Screenshot and code edit data:
%%
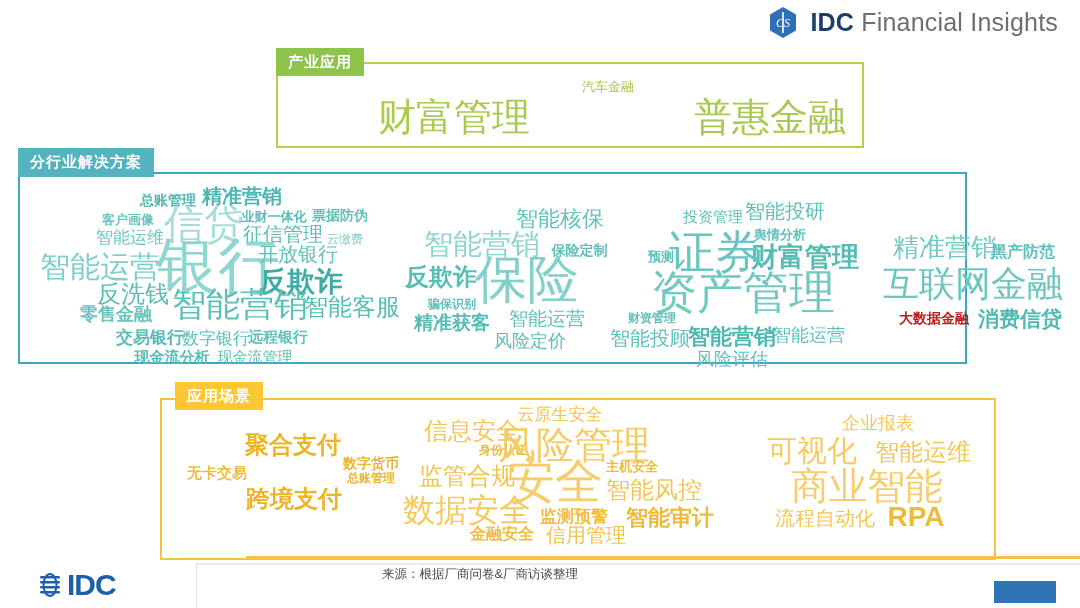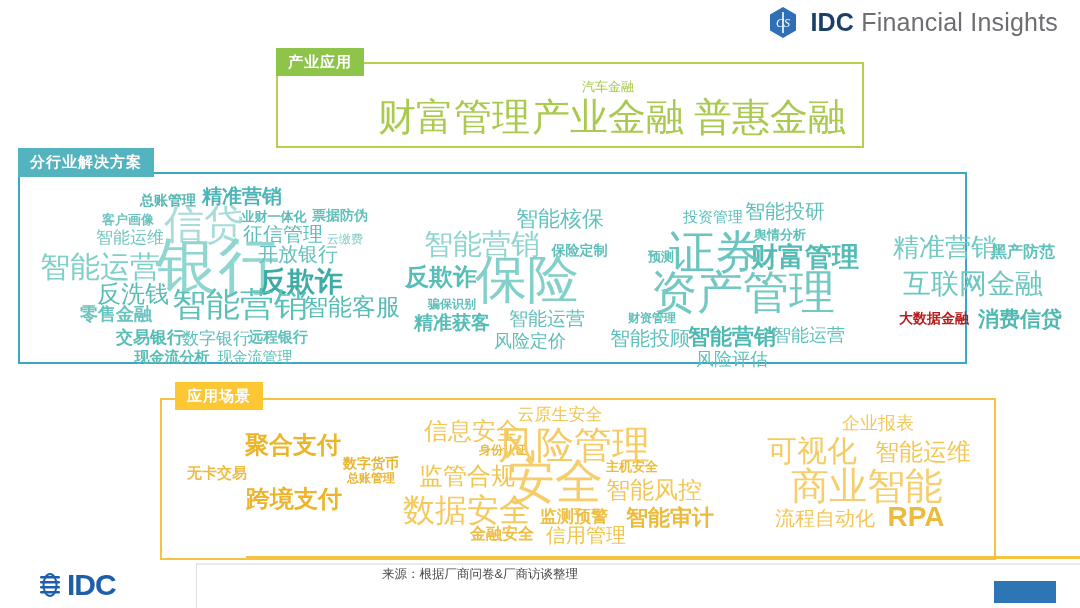--- a/index.html
+++ b/index.html
@@ -73,21 +73,20 @@
         <path d="M15 6 L15 27" stroke="#ffffff" stroke-width="1.6" fill="none"></path>
       </svg>
     </span>
     <span class="brand-text"><b>IDC</b><span> Financial Insights</span></span>
   </div>
 
   <div class="section" id="sec-industry">
     <div class="cloud" id="cloud-industry">
         <span class="w" style="left: 176px; top: 53px; font-size: 38px; color: rgb(169, 201, 79); font-weight: normal;">财富管理</span>
         <span class="w" style="left: 330px; top: 22px; font-size: 13px; color: rgb(169, 201, 79); font-weight: normal;">汽车金融</span>
-        <span class="w" style="left: 330px; top: 53px; font-size: 38px; color: rgb(169, 201, 79); font-weight: normal;">产业金融</span>
         <span class="w" style="left: 492px; top: 53px; font-size: 38px; color: rgb(169, 201, 79); font-weight: normal;">普惠金融</span>
       </div>
   </div>
   <div class="badge" id="badge-industry">产业应用</div>
 
   <div class="section" id="sec-solutions">
     <div class="cloud" id="cloud-solutions">
         <span class="w" style="left: 148px; top: 26px; font-size: 14px; color: rgb(87, 182, 179); font-weight: bold;">总账管理</span>
         <span class="w" style="left: 222px; top: 22px; font-size: 20px; color: rgb(78, 181, 183); font-weight: bold;">精准营销</span>
         <span class="w" style="left: 108px; top: 45px; font-size: 13px; color: rgb(108, 195, 192); font-weight: bold;">客户画像</span>
@@ -126,21 +125,21 @@
         <span class="w" style="left: 785px; top: 83px; font-size: 27px; color: rgb(84, 187, 181); font-weight: bold;">财富管理</span>
         <span class="w" style="left: 695px; top: 78px; font-size: 46px; color: rgb(106, 197, 192); font-weight: normal;">证券</span>
         <span class="w" style="left: 723px; top: 118px; font-size: 46px; color: rgb(114, 200, 195); font-weight: normal;">资产管理</span>
         <span class="w" style="left: 632px; top: 144px; font-size: 12px; color: rgb(92, 191, 185); font-weight: bold;">财资管理</span>
         <span class="w" style="left: 630px; top: 164px; font-size: 20px; color: rgb(94, 192, 186); font-weight: normal;">智能投顾</span>
         <span class="w" style="left: 712px; top: 163px; font-size: 22px; color: rgb(79, 184, 178); font-weight: bold;">智能营销</span>
         <span class="w" style="left: 789px; top: 161px; font-size: 18px; color: rgb(94, 192, 186); font-weight: normal;">智能运营</span>
         <span class="w" style="left: 712px; top: 185px; font-size: 18px; color: rgb(94, 192, 186); font-weight: normal;">风险评估</span>
         <span class="w" style="left: 925px; top: 73px; font-size: 26px; color: rgb(115, 201, 195); font-weight: normal;">精准营销</span>
         <span class="w" style="left: 1003px; top: 78px; font-size: 16px; color: rgb(94, 192, 186); font-weight: bold;">黑产防范</span>
-        <span class="w" style="left: 953px; top: 110px; font-size: 28px; color: rgb(110, 198, 192); font-weight: normal;">互联网金融</span>
+        <span class="w" style="left: 953px; top: 110px; font-size: 36px; color: rgb(110, 198, 192); font-weight: normal;">互联网金融</span>
         <span class="w" style="left: 914px; top: 144px; font-size: 14px; color: #b91c1c; font-weight: bold;">大数据金融</span>
         <span class="w" style="left: 1000px; top: 144px; font-size: 21px; color: rgb(78, 184, 178); font-weight: bold;">消费信贷</span>
       </div>
   </div>
   <div class="badge" id="badge-solutions">分行业解决方案</div>
 
   <div class="section" id="sec-scenarios">
     <div class="cloud" id="cloud-scenarios">
         <span class="w" style="left: 131px; top: 45px; font-size: 24px; color: rgb(236, 180, 41); font-weight: bold;">聚合支付</span>
         <span class="w" style="left: 55px; top: 72px; font-size: 15px; color: rgb(238, 188, 70); font-weight: bold;">无卡交易</span>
%%
• What is being asked:
An exact transcription of the data above is needed, without the pictures.

• Response:
--- a/index.html
+++ b/index.html
@@ -73,21 +73,20 @@
         <path d="M15 6 L15 27" stroke="#ffffff" stroke-width="1.6" fill="none"></path>
       </svg>
     </span>
     <span class="brand-text"><b>IDC</b><span> Financial Insights</span></span>
   </div>
 
   <div class="section" id="sec-industry">
     <div class="cloud" id="cloud-industry">
         <span class="w" style="left: 176px; top: 53px; font-size: 38px; color: rgb(169, 201, 79); font-weight: normal;">财富管理</span>
         <span class="w" style="left: 330px; top: 22px; font-size: 13px; color: rgb(169, 201, 79); font-weight: normal;">汽车金融</span>
-        <span class="w" style="left: 330px; top: 53px; font-size: 38px; color: rgb(169, 201, 79); font-weight: normal;">产业金融</span>
         <span class="w" style="left: 492px; top: 53px; font-size: 38px; color: rgb(169, 201, 79); font-weight: normal;">普惠金融</span>
       </div>
   </div>
   <div class="badge" id="badge-industry">产业应用</div>
 
   <div class="section" id="sec-solutions">
     <div class="cloud" id="cloud-solutions">
         <span class="w" style="left: 148px; top: 26px; font-size: 14px; color: rgb(87, 182, 179); font-weight: bold;">总账管理</span>
         <span class="w" style="left: 222px; top: 22px; font-size: 20px; color: rgb(78, 181, 183); font-weight: bold;">精准营销</span>
         <span class="w" style="left: 108px; top: 45px; font-size: 13px; color: rgb(108, 195, 192); font-weight: bold;">客户画像</span>
@@ -126,21 +125,21 @@
         <span class="w" style="left: 785px; top: 83px; font-size: 27px; color: rgb(84, 187, 181); font-weight: bold;">财富管理</span>
         <span class="w" style="left: 695px; top: 78px; font-size: 46px; color: rgb(106, 197, 192); font-weight: normal;">证券</span>
         <span class="w" style="left: 723px; top: 118px; font-size: 46px; color: rgb(114, 200, 195); font-weight: normal;">资产管理</span>
         <span class="w" style="left: 632px; top: 144px; font-size: 12px; color: rgb(92, 191, 185); font-weight: bold;">财资管理</span>
         <span class="w" style="left: 630px; top: 164px; font-size: 20px; color: rgb(94, 192, 186); font-weight: normal;">智能投顾</span>
         <span class="w" style="left: 712px; top: 163px; font-size: 22px; color: rgb(79, 184, 178); font-weight: bold;">智能营销</span>
         <span class="w" style="left: 789px; top: 161px; font-size: 18px; color: rgb(94, 192, 186); font-weight: normal;">智能运营</span>
         <span class="w" style="left: 712px; top: 185px; font-size: 18px; color: rgb(94, 192, 186); font-weight: normal;">风险评估</span>
         <span class="w" style="left: 925px; top: 73px; font-size: 26px; color: rgb(115, 201, 195); font-weight: normal;">精准营销</span>
         <span class="w" style="left: 1003px; top: 78px; font-size: 16px; color: rgb(94, 192, 186); font-weight: bold;">黑产防范</span>
-        <span class="w" style="left: 953px; top: 110px; font-size: 28px; color: rgb(110, 198, 192); font-weight: normal;">互联网金融</span>
+        <span class="w" style="left: 953px; top: 110px; font-size: 36px; color: rgb(110, 198, 192); font-weight: normal;">互联网金融</span>
         <span class="w" style="left: 914px; top: 144px; font-size: 14px; color: #b91c1c; font-weight: bold;">大数据金融</span>
         <span class="w" style="left: 1000px; top: 144px; font-size: 21px; color: rgb(78, 184, 178); font-weight: bold;">消费信贷</span>
       </div>
   </div>
   <div class="badge" id="badge-solutions">分行业解决方案</div>
 
   <div class="section" id="sec-scenarios">
     <div class="cloud" id="cloud-scenarios">
         <span class="w" style="left: 131px; top: 45px; font-size: 24px; color: rgb(236, 180, 41); font-weight: bold;">聚合支付</span>
         <span class="w" style="left: 55px; top: 72px; font-size: 15px; color: rgb(238, 188, 70); font-weight: bold;">无卡交易</span>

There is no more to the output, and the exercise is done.